Usha Venugopal et al. Int J Infect Dis. 2021 Jan.

Abstract

Background: New York City (NYC) has endured the greatest burden of COVID-19 infections in the US. Health inequities in South Bronx predisposed this community to a large number of infectious cases, hospitalizations, and mortality. Health care workers (HCWs) are at a high risk of exposure to the infection. This study aims to assess seroprevalence and the associated characteristics of consenting HCWs from an NYC public hospital.

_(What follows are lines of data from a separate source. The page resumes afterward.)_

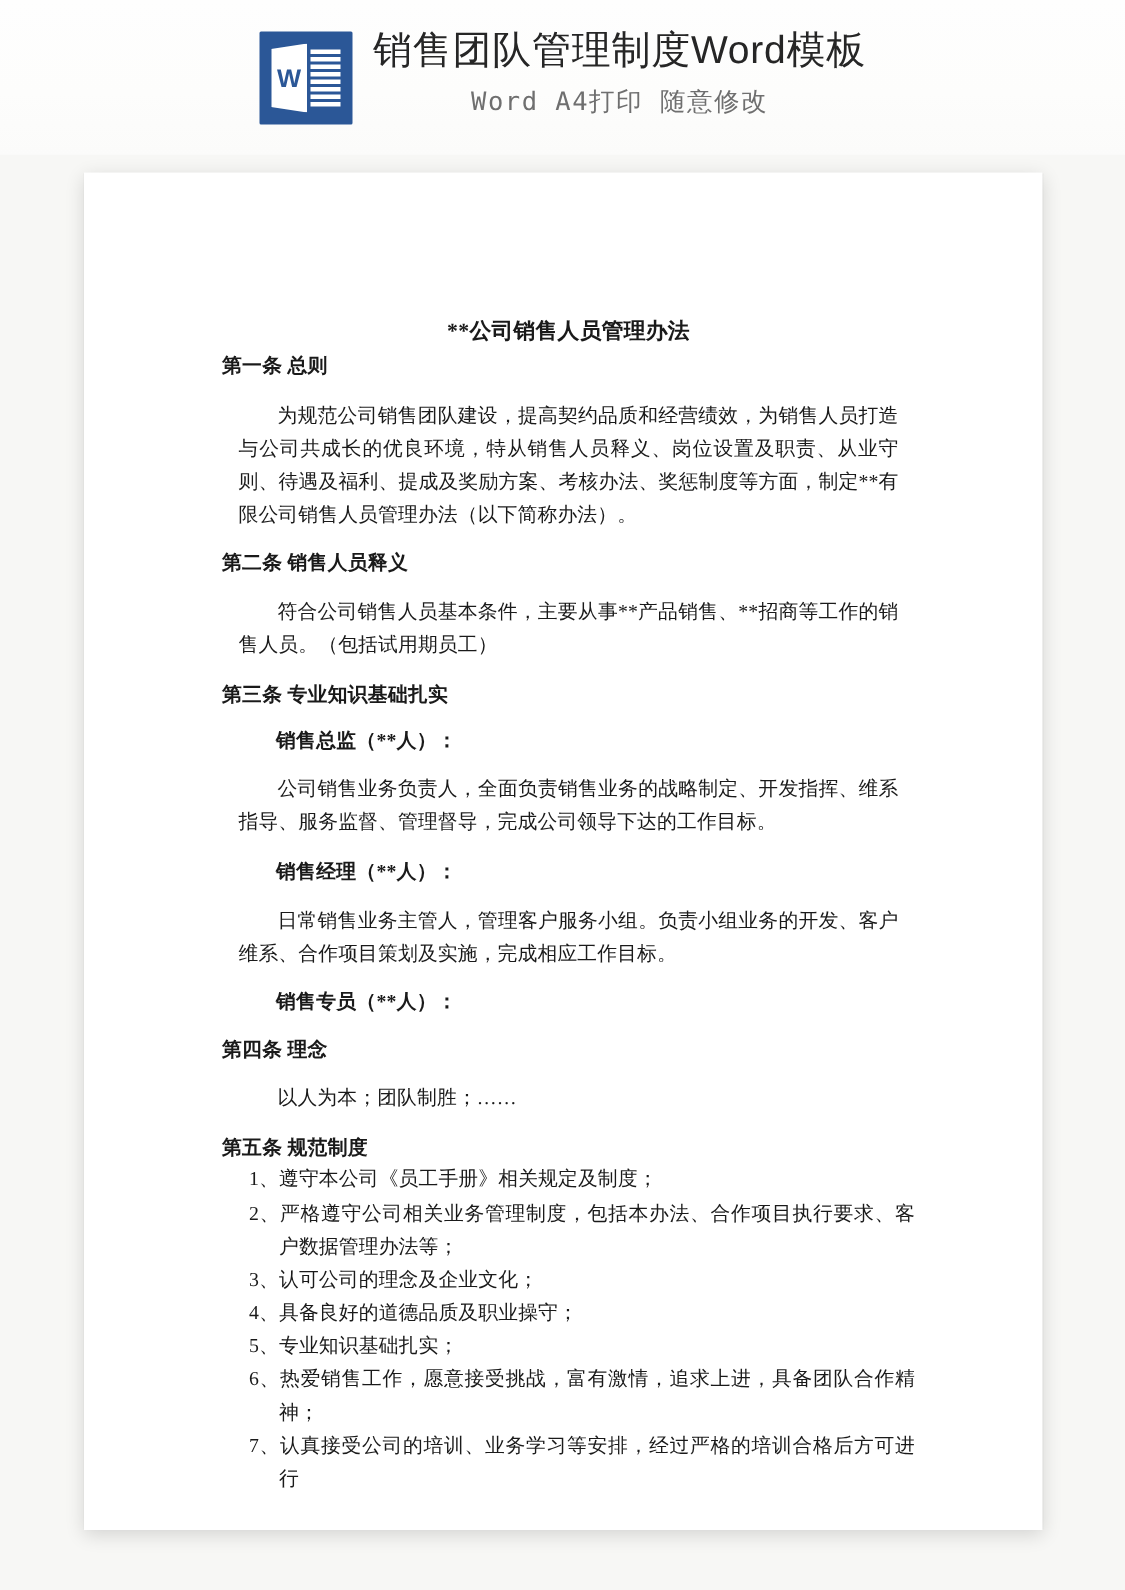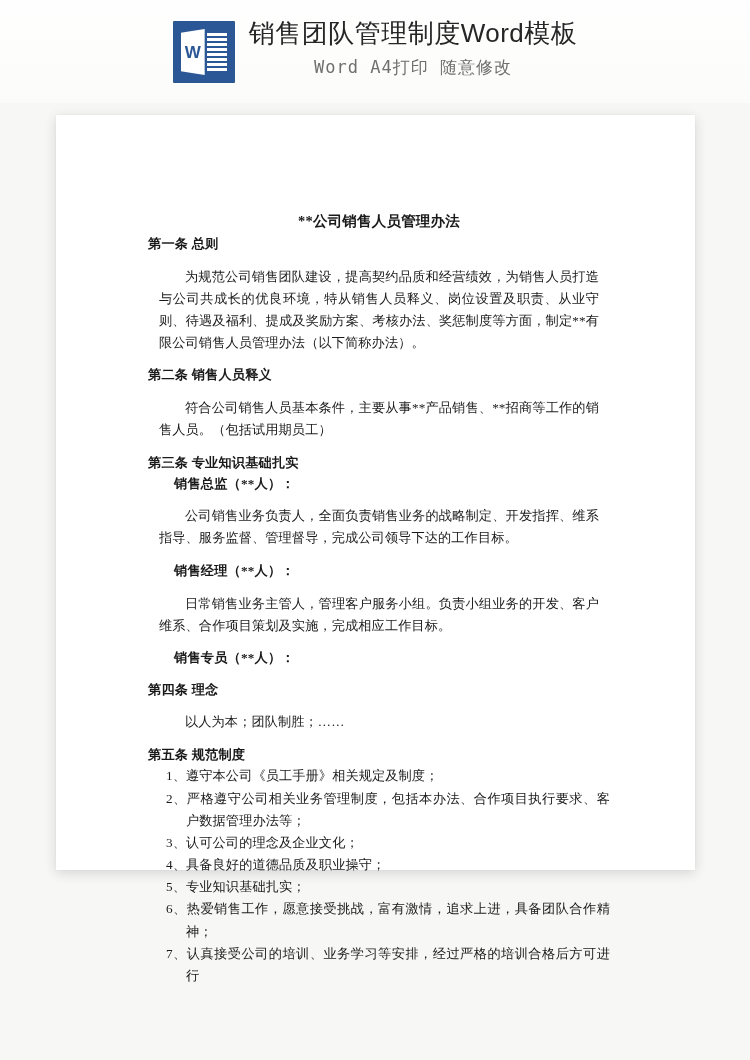--- a/index.html
+++ b/index.html
@@ -124,7 +124,7 @@
     left: 56px;
     top: 115px;
     width: 639px;
-    height: 755px;
+    height: 905px;
     background: #ffffff;
     box-shadow: 0 3px 12px rgba(0,0,0,0.14), 0 0 1px rgba(0,0,0,0.08);
   }

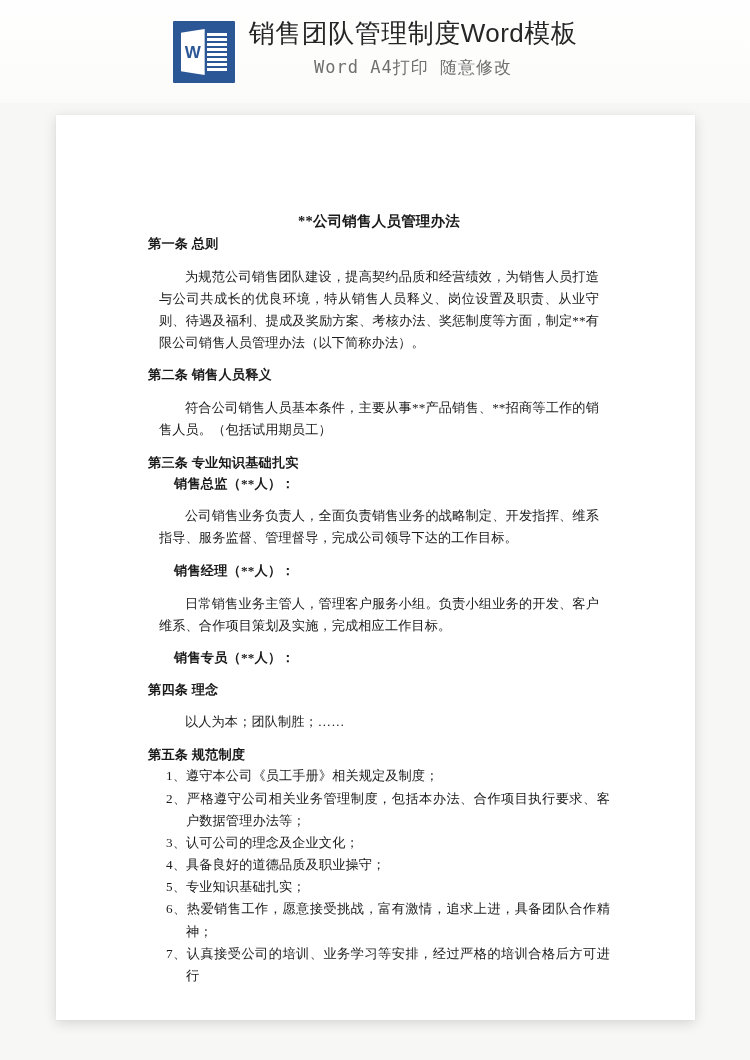--- a/index.html
+++ b/index.html
@@ -159,7 +159,7 @@
     font-weight: 700;
     font-size: 13.2px;
     line-height: 1.62;
-    margin: 0;
+    margin: 10px;
     text-indent: 26px;
     letter-spacing: 0.2px;
   }

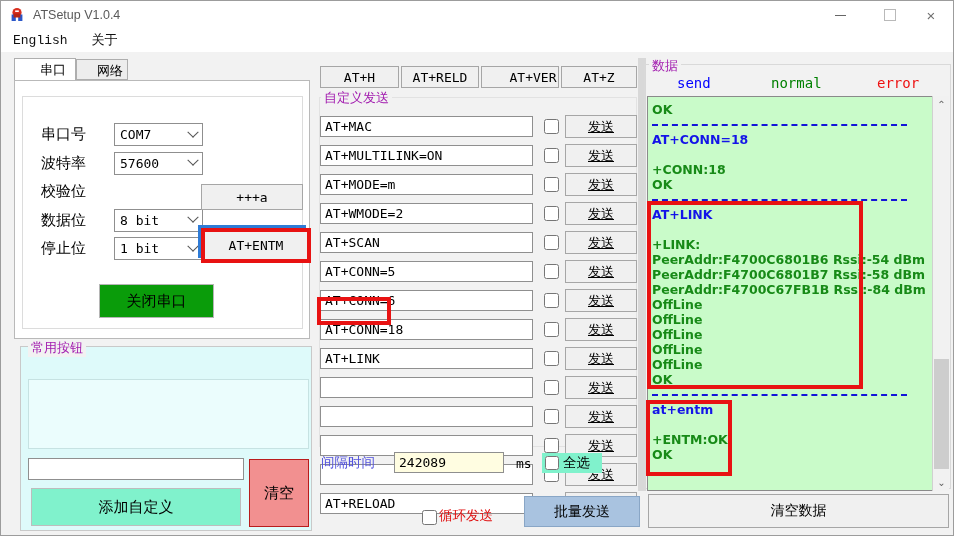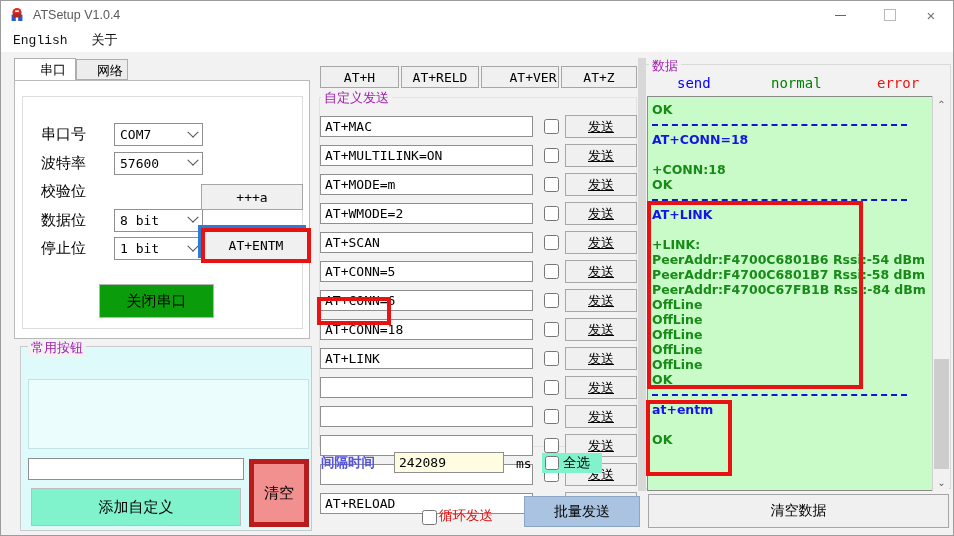--- a/index.html
+++ b/index.html
@@ -277,6 +277,7 @@
     <div class="ll sep"></div>
     <div class="ll send">at+entm</div>
     <div class="ll"></div>
+    <div class="ll normal">+ENTM:OK</div>
     <div class="ll normal">OK</div>
   </div>
 

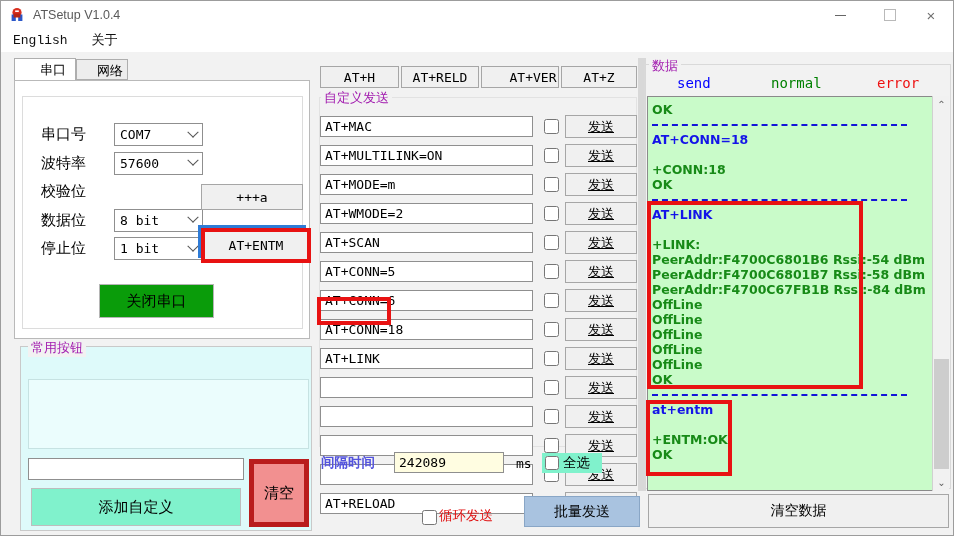--- a/index.html
+++ b/index.html
@@ -233,7 +233,7 @@
 
   <div class="abs redbox" style="left:316px;top:296px;width:74px;height:28px;"></div>
 
-  <div class="abs" style="left:320px;top:453px;font-size:13.5px;font-weight:bold;color:#5353dd;">间隔时间</div>
+  <div class="abs" style="left:320px;top:453px;font-size:13.5px;font-weight:normal;color:#5353dd;">间隔时间</div>
   <input class="abs ti" style="left: 393px; top: 451px; width: 110px; height: 21px; background: rgb(255, 253, 225);" type="text" value="242089">
   <div class="abs monofont" style="left:515px;top:455px;font-size:13px;">ms</div>
   <div class="abs" style="left:541px;top:452px;width:60px;height:20px;background:#80f2cc;display:flex;align-items:center;">

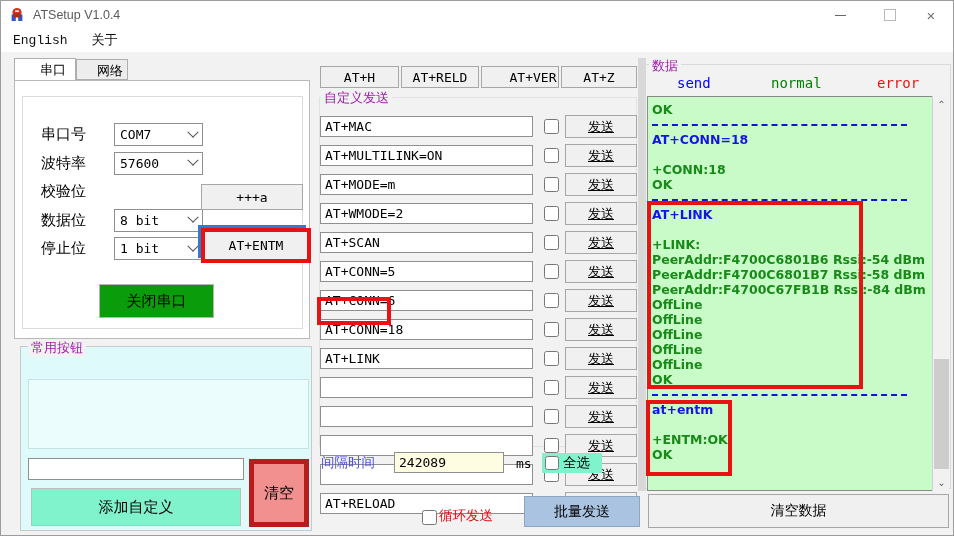--- a/index.html
+++ b/index.html
@@ -148,7 +148,7 @@
   <div class="abs" style="left:27px;top:378px;width:281px;height:70px;background:#ebfdfd;border:1px solid #c6e2e2;"></div>
   <input class="abs ti" style="left: 27px; top: 457px; width: 216px; height: 22px;" type="text" value="">
   <div class="abs flexc" style="left:30px;top:487px;width:210px;height:38px;background:#80f2cc;border:1px solid #bdbdbd;font-size:15px;">添加自定义</div>
-  <div class="abs flexc" style="left:248px;top:458px;width:60px;height:68px;background:#f29090;border:5px solid #b91c1c;font-size:15px;">清空</div>
+  <div class="abs flexc" style="left:248px;top:458px;width:60px;height:68px;background:#f29090;border:1px solid #b91c1c;font-size:15px;">清空</div>
 
   <div class="abs btn flexc monofont" style="left:319px;top:65px;width:79px;height:22px;font-size:13px;">AT+H</div>
   <div class="abs btn flexc monofont" style="left:400px;top:65px;width:78px;height:22px;font-size:13px;">AT+RELD</div>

Methods: This cross-sectional study includes serum samples for qualitative SARS-CoV-2 antibody testing with nasopharyngeal swabs for SARS-CoV-2; PCR and completion of an online survey capturing demographics, COVID-19 symptoms during the preceding months on duty, details of healthcare and community exposure, and travel history were collected from consenting participants in May 2020. Participants' risk of exposure to COVID-19 infection in the hospital and in the community was defined based on CDC guidelines. Travel history to high-risk areas was also considered an additional risk. The Odds Ratio with bivariable and multivariable logistic regression was used to assess characteristics associated with seroprevalence.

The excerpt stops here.